Work request: Write down exactly the lines from the one below that has "#0369a1; left: 706px;" to the end of the data, both ends included; the pictures should not appear in your copy.

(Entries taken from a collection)
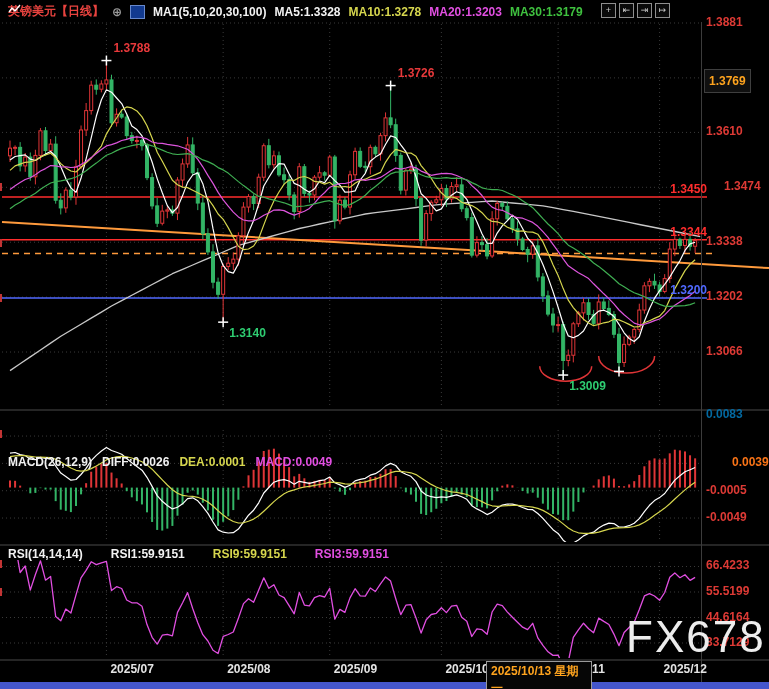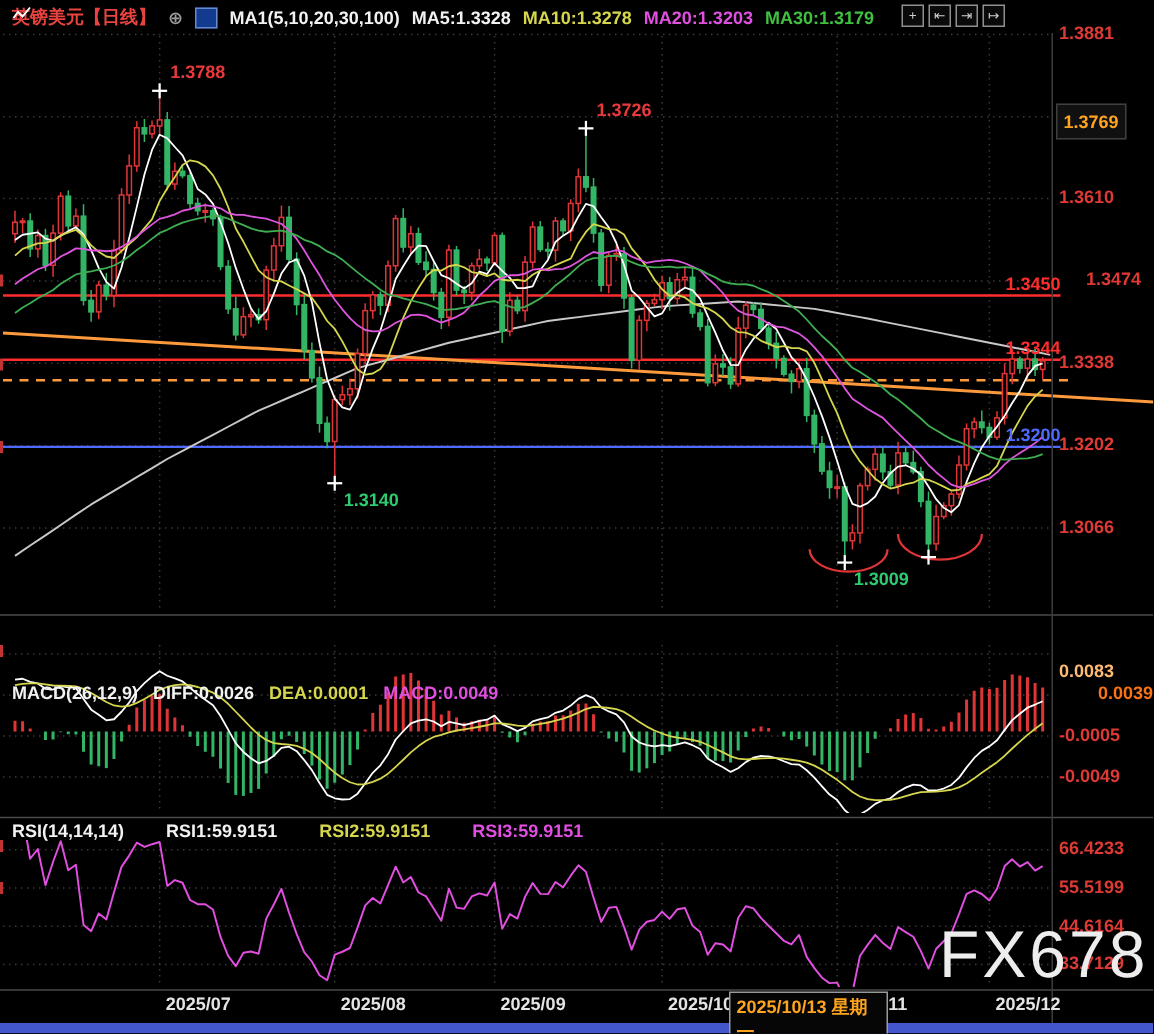--- a/index.html
+++ b/index.html
@@ -570,7 +570,7 @@
       <div class="lbl" style="color: rgb(222, 58, 53); left: 706px; top: 235.217px;">1.3338</div>
       <div class="lbl" style="color: rgb(222, 58, 53); left: 706px; top: 290.122px;">1.3202</div>
       <div class="lbl" style="color: rgb(222, 58, 53); left: 706px; top: 345.027px;">1.3066</div>
-      <div class="lbl" style="color: #fdba74; left: 706px; top: 441px;">0.0083</div>
+      <div class="lbl" style="color: #0369a1; left: 706px; top: 408px;">0.0083</div>
       <div class="lbl" style="color: #f97316; left: 732px; top: 456.376px;">0.0039</div>
       <div class="lbl" style="color: rgb(222, 58, 53); left: 706px; top: 483.706px;">-0.0005</div>
       <div class="lbl" style="color: rgb(222, 58, 53); left: 706px; top: 511.035px;">-0.0049</div>

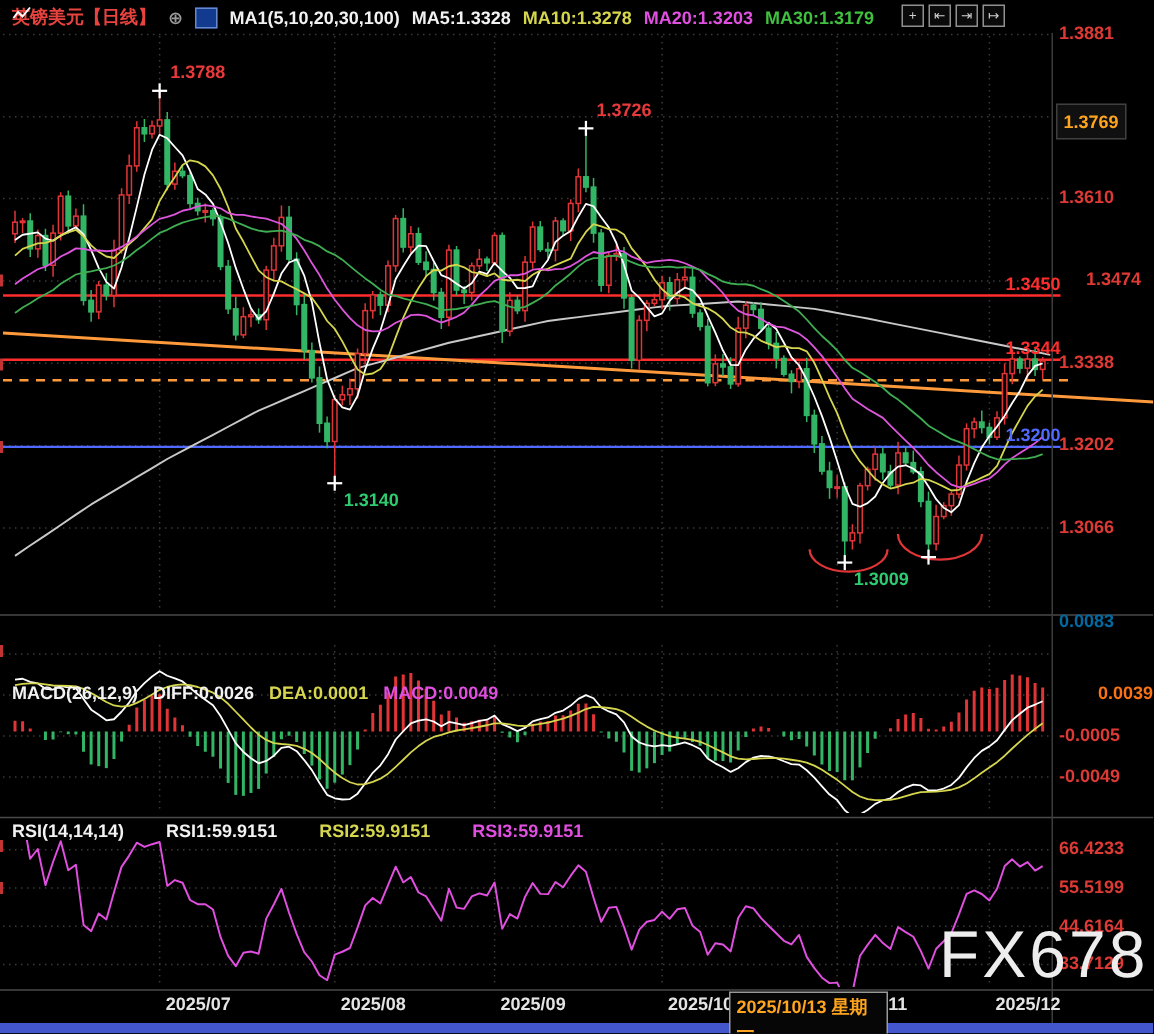--- a/index.html
+++ b/index.html
@@ -557,7 +557,7 @@
   <div id="rsibar" class="row">
     <span class="c-white">RSI(14,14,14)</span>
     <span class="c-white">RSI1:59.9151</span>
-    <span class="c-yellow">RSI2:59.9151</span>
+    <span class="c-yellow">RSI9:59.9151</span>
     <span class="c-magenta">RSI3:59.9151</span>
   </div>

Solution:
+      <div class="lbl" style="color: #0369a1; left: 706px; top: 408px;">0.0083</div>
       <div class="lbl" style="color: #f97316; left: 732px; top: 456.376px;">0.0039</div>
       <div class="lbl" style="color: rgb(222, 58, 53); left: 706px; top: 483.706px;">-0.0005</div>
       <div class="lbl" style="color: rgb(222, 58, 53); left: 706px; top: 511.035px;">-0.0049</div>

--- a/index.html
+++ b/index.html
@@ -557,7 +557,7 @@
   <div id="rsibar" class="row">
     <span class="c-white">RSI(14,14,14)</span>
     <span class="c-white">RSI1:59.9151</span>
-    <span class="c-yellow">RSI2:59.9151</span>
+    <span class="c-yellow">RSI9:59.9151</span>
     <span class="c-magenta">RSI3:59.9151</span>
   </div>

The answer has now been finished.